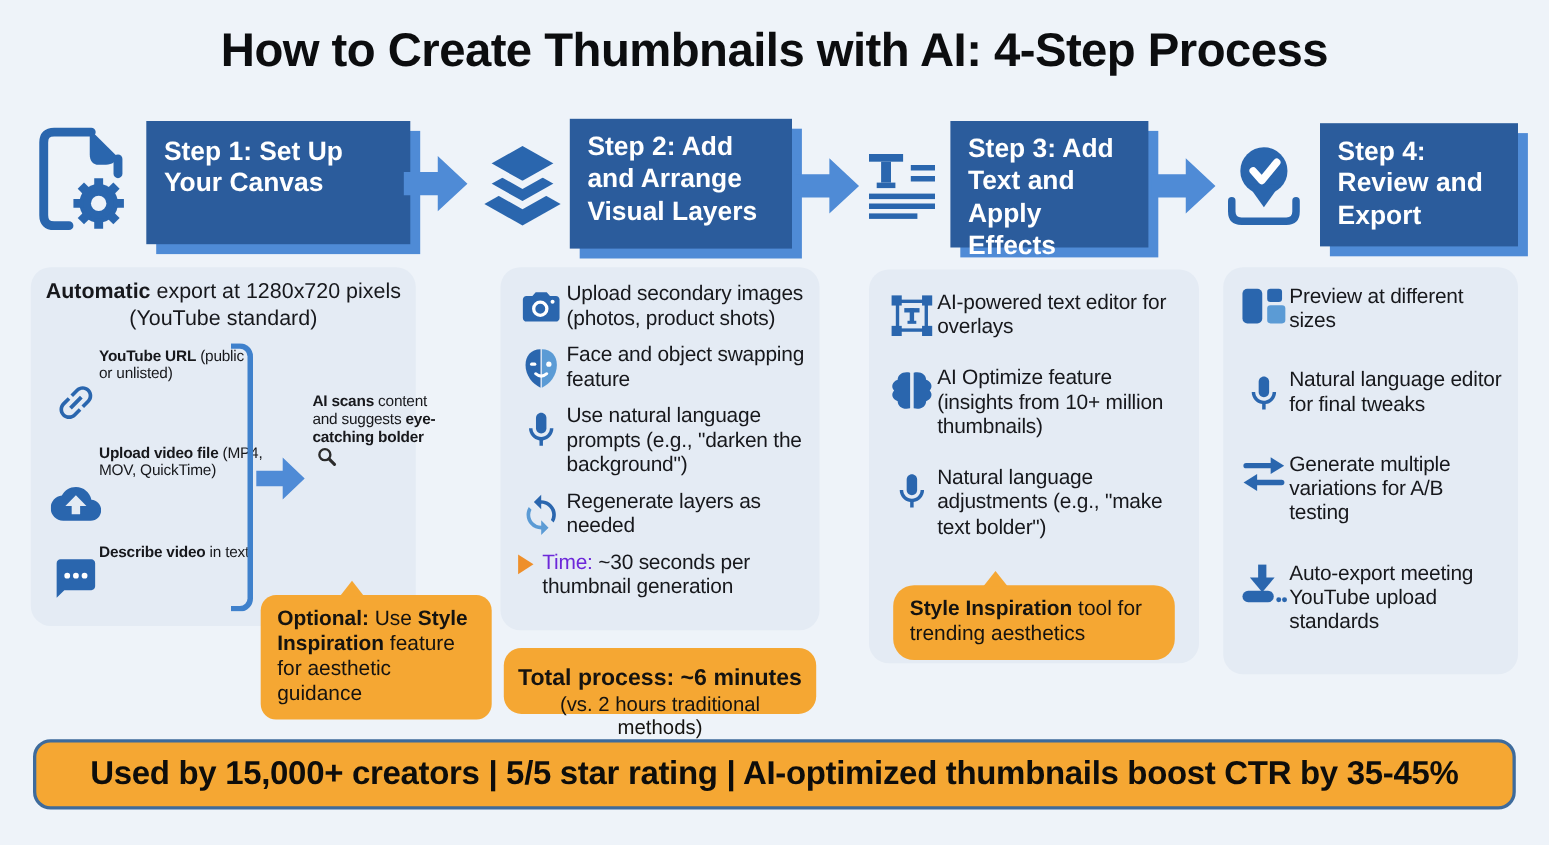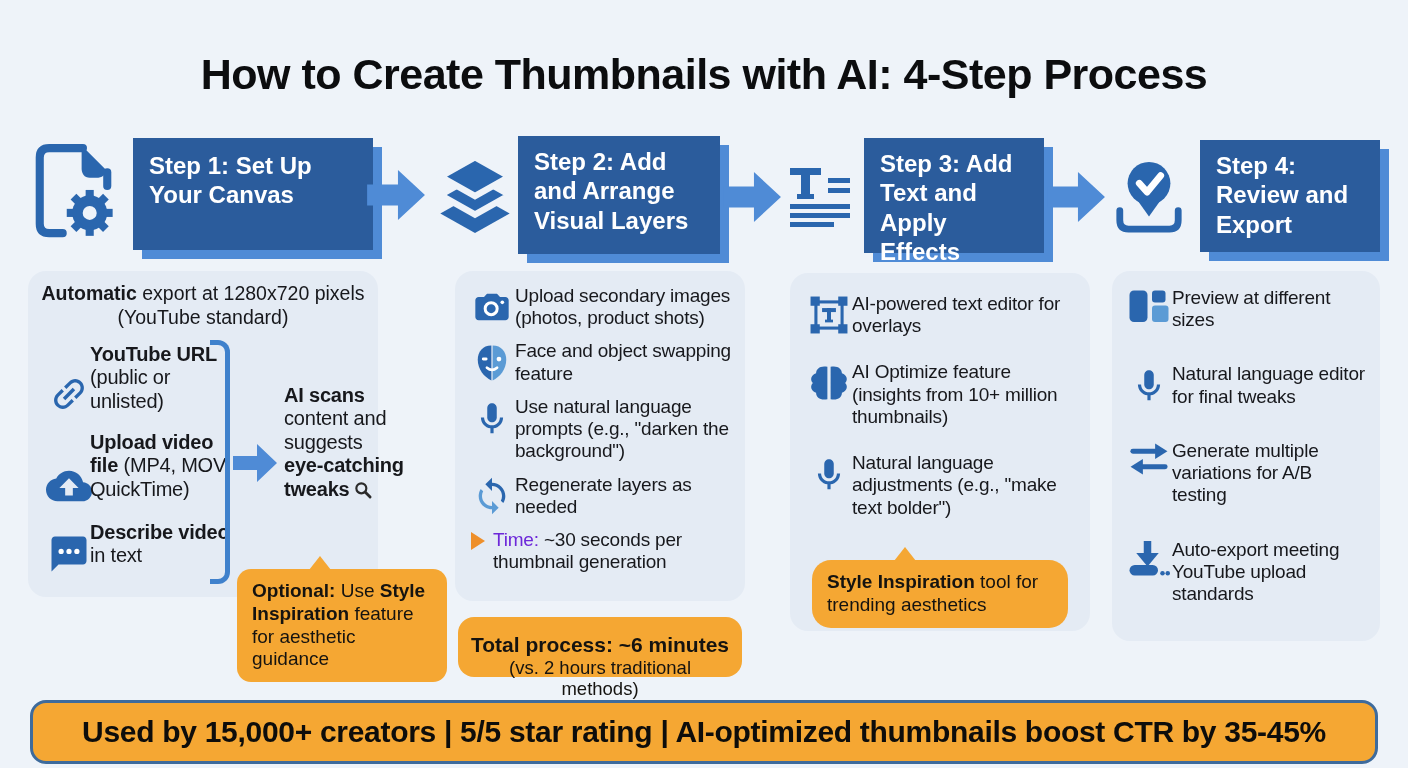--- a/index.html
+++ b/index.html
@@ -10,7 +10,7 @@
   *{box-sizing:border-box; margin:0; padding:0;}
   html,body{width:1408px; height:768px; overflow:hidden;}
   body{background:var(--pageBg); font-family:"Liberation Sans", sans-serif; color:var(--textDark);}
-  .stage{position:relative; width:1408px; height:620px;margin-top:28px;}
+  .stage{position:relative; width:1408px; height:620px;}
   .abs{position:absolute;}
   .title{position:absolute; top:22px; left:0; width:100%; text-align:center;
          font-size:43px; font-weight:700; letter-spacing:-0.5px; color:#0c0d0f;}

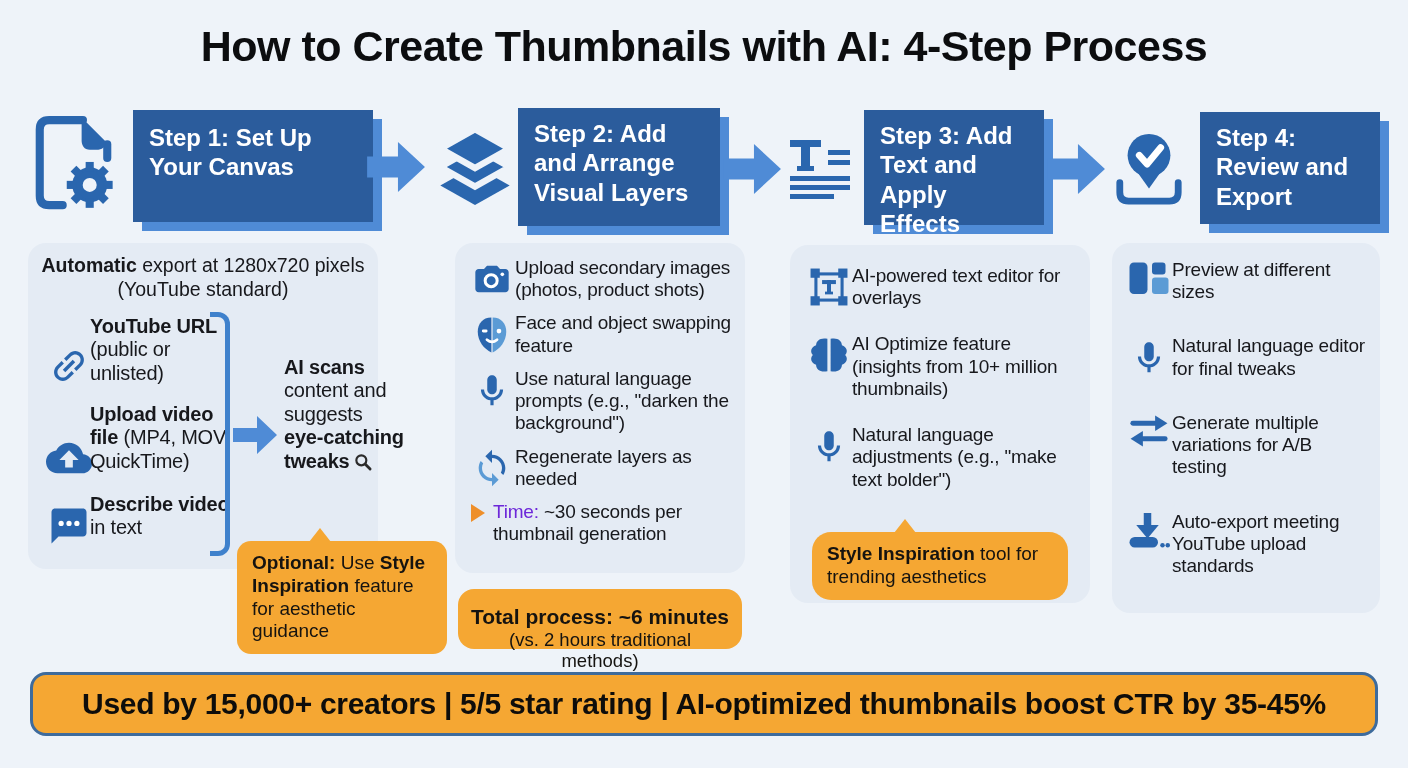--- a/index.html
+++ b/index.html
@@ -35,7 +35,7 @@
           background:var(--orange); border:3px solid var(--borderBlue); border-radius:16px;
           display:flex; align-items:center; justify-content:center;
           font-size:30px; font-weight:700; letter-spacing:-0.3px; color:#0e0d0b;}
-  .p1txt{position:absolute; font-size:20px; line-height:1.17; letter-spacing:-0.2px;}
+  .p1txt{position:absolute; font-size:14px; line-height:1.17; letter-spacing:-0.2px;}
   .p1head{position:absolute; top:10px; left:0; width:100%; text-align:center;
           font-size:19.5px; line-height:1.25;}
   .bracket{position:absolute; width:20px; border-top:5px solid var(--bracketBlue);

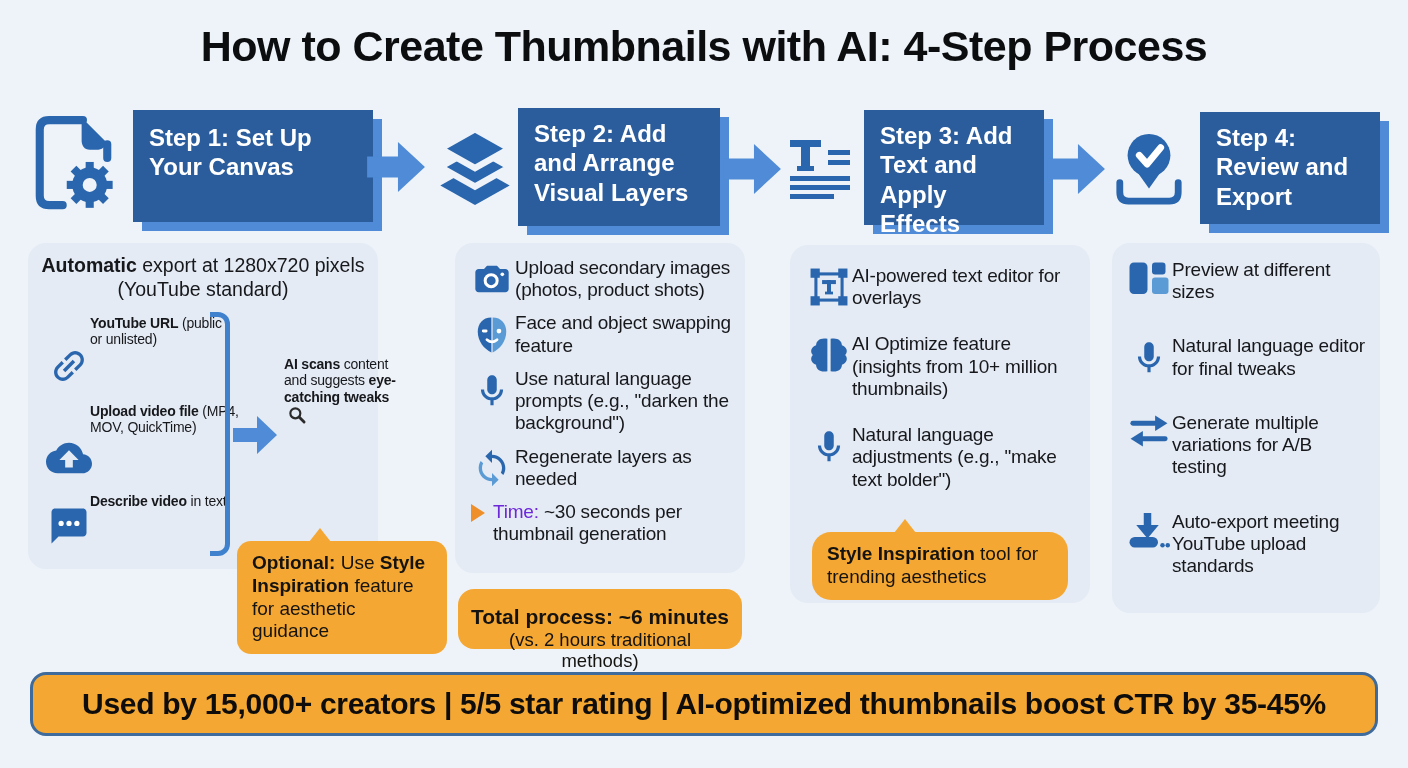--- a/index.html
+++ b/index.html
@@ -230,7 +230,7 @@
           <use href="#i-smallarrow"></use>
         </svg></span>
     <div class="p1txt" style="left:256px; top:113px; width:122px;">
-      <span><b>AI scans</b><span> content and suggests </span><b>eye-catching tweaks</b></span><svg class="mag" width="20" height="20">
+      <span><b>AI scans</b><span> content and suggests </span><b>eye-catching bolder</b></span><svg class="mag" width="20" height="20">
           <use href="#i-mag"></use>
         </svg>
     </div>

- - -

* [What you need to do]: When you reach an image, pass over it, and retype all other material exactly.

* [Solution to the exercise]:
--- a/index.html
+++ b/index.html
@@ -10,7 +10,7 @@
   *{box-sizing:border-box; margin:0; padding:0;}
   html,body{width:1408px; height:768px; overflow:hidden;}
   body{background:var(--pageBg); font-family:"Liberation Sans", sans-serif; color:var(--textDark);}
-  .stage{position:relative; width:1408px; height:620px;margin-top:28px;}
+  .stage{position:relative; width:1408px; height:620px;}
   .abs{position:absolute;}
   .title{position:absolute; top:22px; left:0; width:100%; text-align:center;
          font-size:43px; font-weight:700; letter-spacing:-0.5px; color:#0c0d0f;}

--- a/index.html
+++ b/index.html
@@ -35,7 +35,7 @@
           background:var(--orange); border:3px solid var(--borderBlue); border-radius:16px;
           display:flex; align-items:center; justify-content:center;
           font-size:30px; font-weight:700; letter-spacing:-0.3px; color:#0e0d0b;}
-  .p1txt{position:absolute; font-size:20px; line-height:1.17; letter-spacing:-0.2px;}
+  .p1txt{position:absolute; font-size:14px; line-height:1.17; letter-spacing:-0.2px;}
   .p1head{position:absolute; top:10px; left:0; width:100%; text-align:center;
           font-size:19.5px; line-height:1.25;}
   .bracket{position:absolute; width:20px; border-top:5px solid var(--bracketBlue);

--- a/index.html
+++ b/index.html
@@ -230,7 +230,7 @@
           <use href="#i-smallarrow"></use>
         </svg></span>
     <div class="p1txt" style="left:256px; top:113px; width:122px;">
-      <span><b>AI scans</b><span> content and suggests </span><b>eye-catching tweaks</b></span><svg class="mag" width="20" height="20">
+      <span><b>AI scans</b><span> content and suggests </span><b>eye-catching bolder</b></span><svg class="mag" width="20" height="20">
           <use href="#i-mag"></use>
         </svg>
     </div>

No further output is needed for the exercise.